Она отстранилась и села выпрямившись, глядя ему прямо в лицо.

Он выдержал ее взгляд.

– Побойся Бога, Сара, – почти грубо сказал Эд. – Нельзя же так упиваться своей виной!

Она замерла от обиды. Но через мгновение Эд заметил, что лицо ее обмякло и губы мелко задрожали, а сердитый огонек в глазах сменился влажным блеском непролитых слез.

– Ох, Сара, – проговорил он, притягивая ее к себе.

Она залилась слезами и, дрожа всем телом, сотрясаясь от рыданий, приникла к Эду. Он как ребенка заключил ее в объятия. Стараясь успокоить конвульсии, он все же был рад, что плотину прорвало, что теперь наконец страх, вину, нервное напряжение смоет лавиной слез и Сара освободится от их давящей власти.

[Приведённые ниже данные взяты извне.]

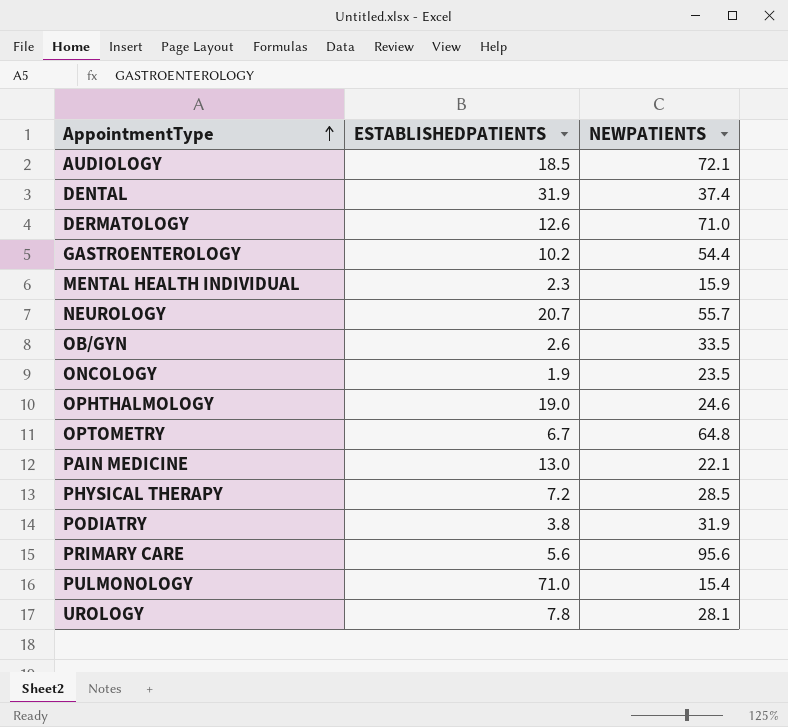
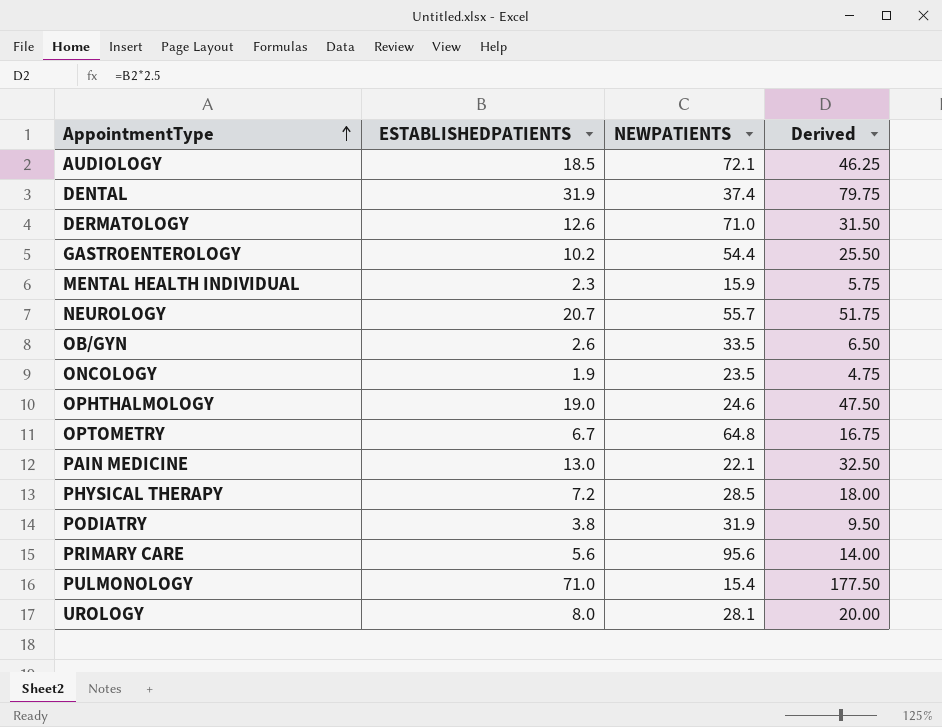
column Derived | formula: none -> [ESTABLISHEDPATIENTS] * 2.5
UROLOGY | ESTABLISHEDPATIENTS: 7.8 -> 8.0

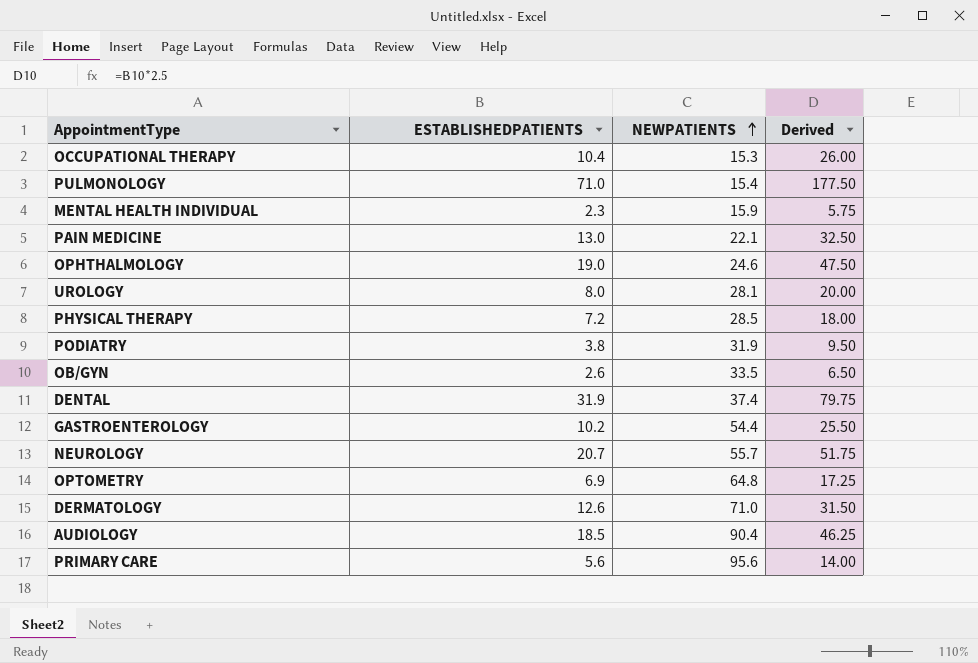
row order: AppointmentType ascending -> NEWPATIENTS ascending
row ONCOLOGY: 1.9 | 23.5 | 4.75 -> none
row OCCUPATIONAL THERAPY: none -> 10.4 | 15.3 | 26.00
OPTOMETRY | ESTABLISHEDPATIENTS: 6.7 -> 6.9
OPTOMETRY | Derived: 16.75 -> 17.25
AUDIOLOGY | NEWPATIENTS: 72.1 -> 90.4

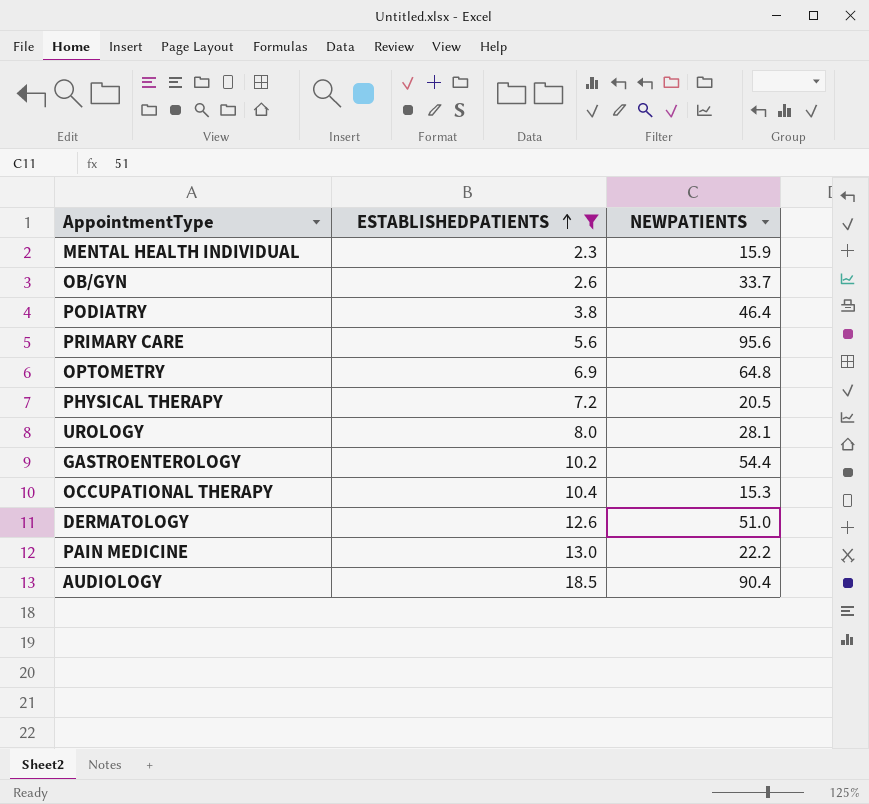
filter: none -> ESTABLISHEDPATIENTS <= 18.5
row order: NEWPATIENTS ascending -> ESTABLISHEDPATIENTS ascending
column Derived | formula: [ESTABLISHEDPATIENTS] * 2.5 -> none
OB/GYN | NEWPATIENTS: 33.5 -> 33.7
PODIATRY | NEWPATIENTS: 31.9 -> 46.4
PHYSICAL THERAPY | NEWPATIENTS: 28.5 -> 20.5
DERMATOLOGY | NEWPATIENTS: 71.0 -> 51.0
PAIN MEDICINE | NEWPATIENTS: 22.1 -> 22.2

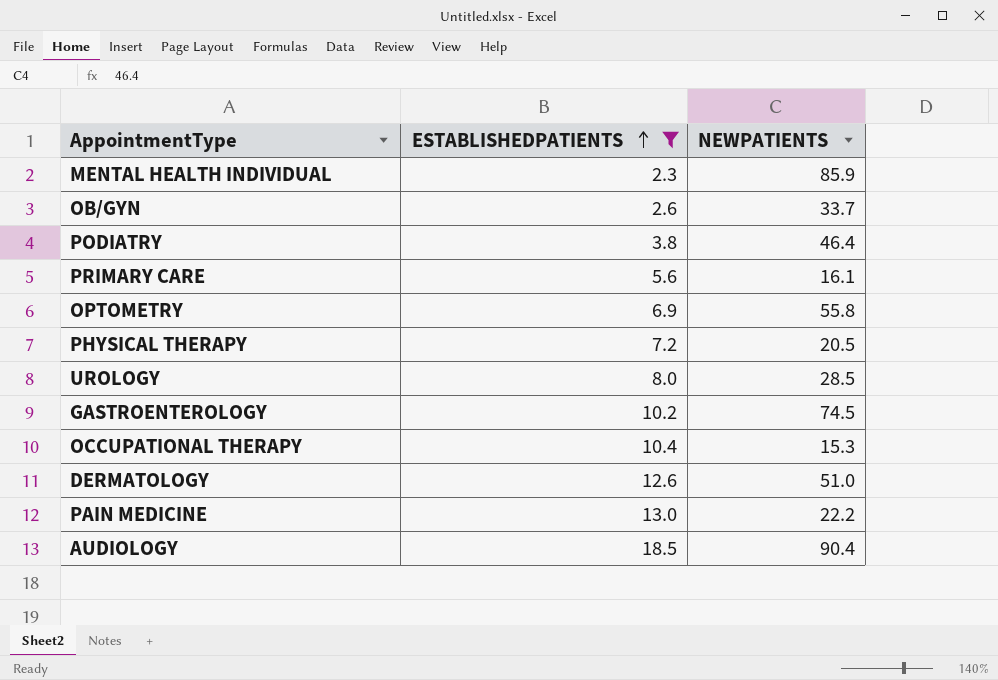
MENTAL HEALTH INDIVIDUAL | NEWPATIENTS: 15.9 -> 85.9
PRIMARY CARE | NEWPATIENTS: 95.6 -> 16.1
OPTOMETRY | NEWPATIENTS: 64.8 -> 55.8
UROLOGY | NEWPATIENTS: 28.1 -> 28.5
GASTROENTEROLOGY | NEWPATIENTS: 54.4 -> 74.5

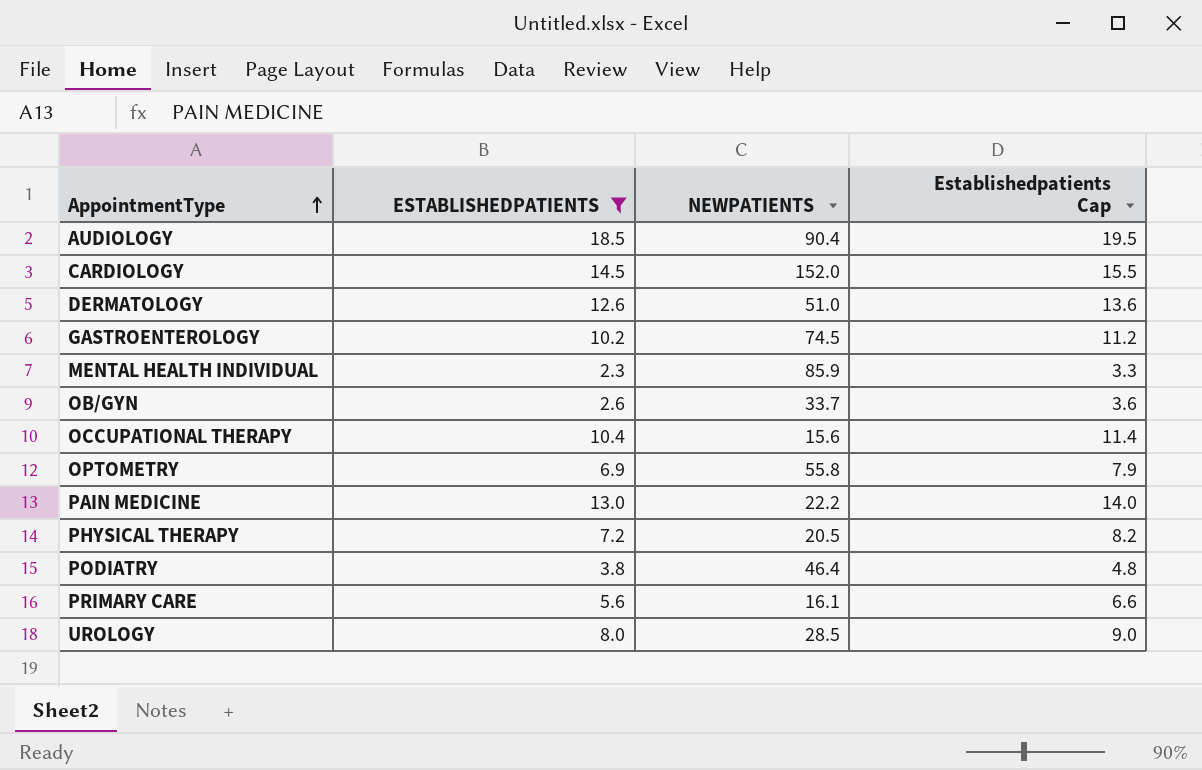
row order: ESTABLISHEDPATIENTS ascending -> AppointmentType ascending
column Establishedpatients Cap | formula: none -> [ESTABLISHEDPATIENTS] + 1
row CARDIOLOGY: none -> 14.5 | 152.0 | 15.5
OCCUPATIONAL THERAPY | NEWPATIENTS: 15.3 -> 15.6

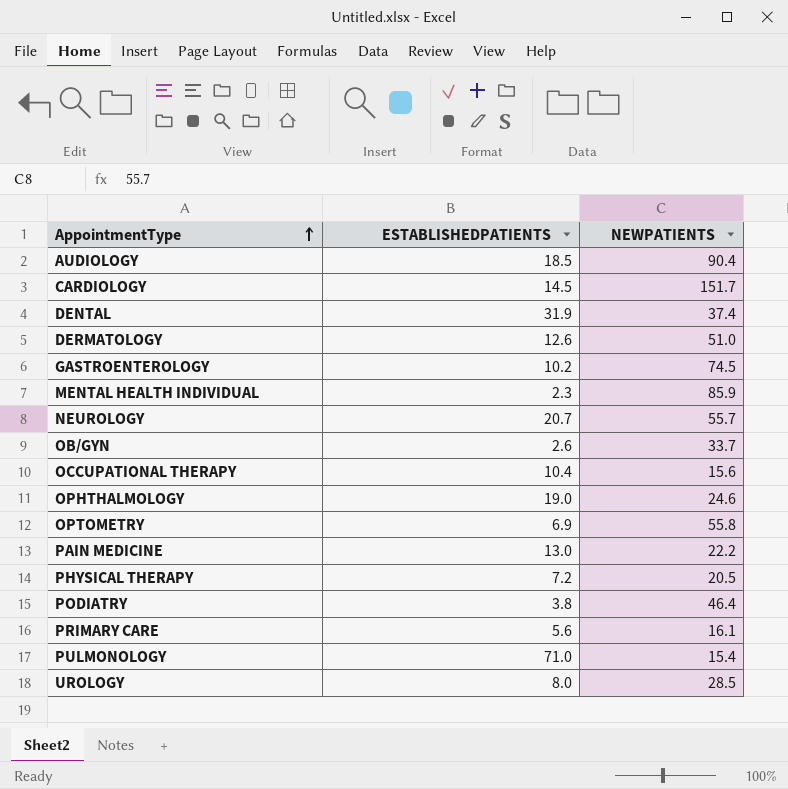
filter: ESTABLISHEDPATIENTS <= 18.5 -> none
column Establishedpatients Cap | formula: [ESTABLISHEDPATIENTS] + 1 -> none
CARDIOLOGY | NEWPATIENTS: 152.0 -> 151.7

Она плакала долго и, когда слезы уже кончились, еще содрогалась от рыданий, разрывавших ей грудь.

– Тебе это давно было нужно, – сказал Эд.

Она молча кивнула.

– Ты редко плачешь, но уж если такое случается, это как настоящий потоп.

– Все из-за тебя, – с трудом выговорила она. – При тебе мне не нужно заботиться о том, чтобы скрывать свои чувства, потому что ты поймешь все. Джайлз не может смотреть, как я плачу. Это его удручает. Думает, что это происходит по его вине. А ему и без того хватает переживаний.

– Но теперь я с тобой. Обопрись на меня, Сара. У меня чертовски крепкое плечо, я выдержу.